On appeal, the petitioner argues that, in ruling that his request to remand was moot, the trial court “improperly assumed that [his] administrative appeal would be limited to arguing that his use is a ‘commercial motor vehicle operation’ rather than ‘heavy equipment operation.’” Because the petitioner contends that he “would have been able to argue [in an administrative appeal] that he does not require a variance at all, since all of his business occurs off- site,” he argues that the trial court erred by determining that his request to remand the case was moot. According to the petitioner, the trial court’s implicit conclusion that “an administrative appeal would be meaningless because a variance would still be required” was improper because there was an insufficient factual record on which to make that determination. The petitioner contends that, “even if [his] use could properly be considered a ‘heavy equipment operation[,]’ the Town’s practice of nonenforcement has placed an administrative gloss on that term.”
“To preserve issues for an appeal to the Supreme Court, an appellant must have given the [trial] court the opportunity to consider such issues; thus, to the extent that the [trial] court, in its decision, addresses matters not previously raised in the case, a party must identify any alleged errors concerning those matters in a motion [for reconsideration] to preserve such issues for appeal.” Super. Ct. Civ. R. 12(e); see N.H. Dep’t of Corrections v. Butland, 147 N.H. 676, 679 (2002). In this case, the trial court specifically determined that the petitioner’s request to remand the case so as to allow him to take an administrative appeal and argue that his use was not a “heavy equipment operation” pursuant to the administrative gloss doctrine, was moot because the ZBA, within the context of the variance application, had already determined that his use was, in fact, a commercial trucking use requiring a variance, and because the petitioner had not challenged the merits of that determination. The petitioner did not bring the trial court’s purported errors in its mootness ruling to its attention in a motion for reconsideration. See Butland, 147 N.H. at 679. Under the circumstances, we conclude that the
2 petitioner’s argument that the trial court erred by determining that his administrative gloss argument is moot is not preserved.

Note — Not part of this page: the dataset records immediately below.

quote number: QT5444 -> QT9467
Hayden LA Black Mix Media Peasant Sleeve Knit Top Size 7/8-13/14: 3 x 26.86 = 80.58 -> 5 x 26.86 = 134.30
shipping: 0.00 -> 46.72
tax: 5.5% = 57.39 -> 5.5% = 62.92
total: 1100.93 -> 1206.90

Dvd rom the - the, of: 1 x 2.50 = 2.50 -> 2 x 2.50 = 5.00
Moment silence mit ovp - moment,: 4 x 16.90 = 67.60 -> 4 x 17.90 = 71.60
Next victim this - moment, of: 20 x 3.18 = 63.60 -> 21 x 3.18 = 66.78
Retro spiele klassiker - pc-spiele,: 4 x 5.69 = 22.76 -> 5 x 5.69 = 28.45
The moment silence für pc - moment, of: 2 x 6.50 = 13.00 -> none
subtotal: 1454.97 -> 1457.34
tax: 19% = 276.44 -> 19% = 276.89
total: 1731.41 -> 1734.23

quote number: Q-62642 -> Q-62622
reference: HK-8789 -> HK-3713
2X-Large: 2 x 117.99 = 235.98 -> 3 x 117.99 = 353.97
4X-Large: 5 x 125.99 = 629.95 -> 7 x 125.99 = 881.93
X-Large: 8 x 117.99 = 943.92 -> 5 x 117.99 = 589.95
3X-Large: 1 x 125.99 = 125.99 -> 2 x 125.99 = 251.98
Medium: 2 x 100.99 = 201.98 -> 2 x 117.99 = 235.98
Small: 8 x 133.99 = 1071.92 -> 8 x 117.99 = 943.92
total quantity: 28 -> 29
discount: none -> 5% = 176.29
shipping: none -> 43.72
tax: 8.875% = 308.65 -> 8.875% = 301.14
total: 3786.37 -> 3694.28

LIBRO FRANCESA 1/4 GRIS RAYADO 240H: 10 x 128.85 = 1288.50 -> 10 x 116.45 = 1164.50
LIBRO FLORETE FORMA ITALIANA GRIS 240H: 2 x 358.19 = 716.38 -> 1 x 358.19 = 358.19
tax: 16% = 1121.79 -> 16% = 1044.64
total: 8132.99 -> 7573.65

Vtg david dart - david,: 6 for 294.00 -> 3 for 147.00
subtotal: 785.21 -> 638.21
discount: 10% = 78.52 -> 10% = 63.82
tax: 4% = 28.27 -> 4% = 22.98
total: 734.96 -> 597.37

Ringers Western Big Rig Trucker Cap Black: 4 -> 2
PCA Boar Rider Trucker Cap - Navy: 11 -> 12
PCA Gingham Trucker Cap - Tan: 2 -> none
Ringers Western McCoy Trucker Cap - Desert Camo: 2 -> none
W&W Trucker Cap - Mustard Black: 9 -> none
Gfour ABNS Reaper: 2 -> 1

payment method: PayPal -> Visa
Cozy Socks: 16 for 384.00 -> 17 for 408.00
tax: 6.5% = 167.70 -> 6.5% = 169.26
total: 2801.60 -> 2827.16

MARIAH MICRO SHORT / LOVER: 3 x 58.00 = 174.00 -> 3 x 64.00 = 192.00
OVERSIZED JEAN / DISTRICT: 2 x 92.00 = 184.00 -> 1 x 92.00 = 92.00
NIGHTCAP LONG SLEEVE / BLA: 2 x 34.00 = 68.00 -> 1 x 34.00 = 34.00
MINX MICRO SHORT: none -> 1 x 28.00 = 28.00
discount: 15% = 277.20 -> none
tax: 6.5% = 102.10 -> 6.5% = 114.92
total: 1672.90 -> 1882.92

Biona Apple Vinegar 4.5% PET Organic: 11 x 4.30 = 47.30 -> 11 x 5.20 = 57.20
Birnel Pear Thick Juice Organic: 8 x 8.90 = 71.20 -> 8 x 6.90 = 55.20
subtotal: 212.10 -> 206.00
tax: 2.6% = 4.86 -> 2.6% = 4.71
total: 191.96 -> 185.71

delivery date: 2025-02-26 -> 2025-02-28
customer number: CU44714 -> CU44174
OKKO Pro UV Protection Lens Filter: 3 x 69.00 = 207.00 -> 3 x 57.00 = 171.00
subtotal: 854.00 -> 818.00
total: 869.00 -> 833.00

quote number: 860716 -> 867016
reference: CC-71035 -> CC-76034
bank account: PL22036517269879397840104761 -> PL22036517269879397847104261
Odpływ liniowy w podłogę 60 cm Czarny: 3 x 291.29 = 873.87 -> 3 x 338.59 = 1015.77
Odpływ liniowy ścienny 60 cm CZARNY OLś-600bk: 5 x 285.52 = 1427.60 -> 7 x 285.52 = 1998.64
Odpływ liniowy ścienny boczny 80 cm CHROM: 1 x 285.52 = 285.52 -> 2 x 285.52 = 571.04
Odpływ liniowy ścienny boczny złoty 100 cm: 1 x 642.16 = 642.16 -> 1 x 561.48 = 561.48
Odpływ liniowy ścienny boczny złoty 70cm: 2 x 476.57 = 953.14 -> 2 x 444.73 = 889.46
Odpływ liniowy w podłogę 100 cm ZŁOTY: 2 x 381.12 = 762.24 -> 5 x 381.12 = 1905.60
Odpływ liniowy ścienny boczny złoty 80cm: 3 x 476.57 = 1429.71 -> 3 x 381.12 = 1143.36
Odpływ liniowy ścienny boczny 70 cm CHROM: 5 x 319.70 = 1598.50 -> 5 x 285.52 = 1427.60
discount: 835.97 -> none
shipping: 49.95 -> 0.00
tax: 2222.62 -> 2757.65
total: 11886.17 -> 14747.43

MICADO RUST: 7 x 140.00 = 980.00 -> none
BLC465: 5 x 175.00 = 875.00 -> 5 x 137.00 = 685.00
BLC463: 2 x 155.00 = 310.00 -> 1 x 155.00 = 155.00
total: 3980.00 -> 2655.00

As the appealing party, the petitioner has the burden of demonstrating reversible error. Gallo v. Traina, 166 N.H. 737, 740 (2014). Based upon our review of the trial court’s well-reasoned order, the petitioner’s challenges to it, the relevant law, and the record submitted on appeal, we conclude that the petitioner has not demonstrated reversible error as to any of his remaining arguments. See id.
Affirmed.
Hicks, Bassett, Hantz Marconi, and Donovan, JJ., concurred.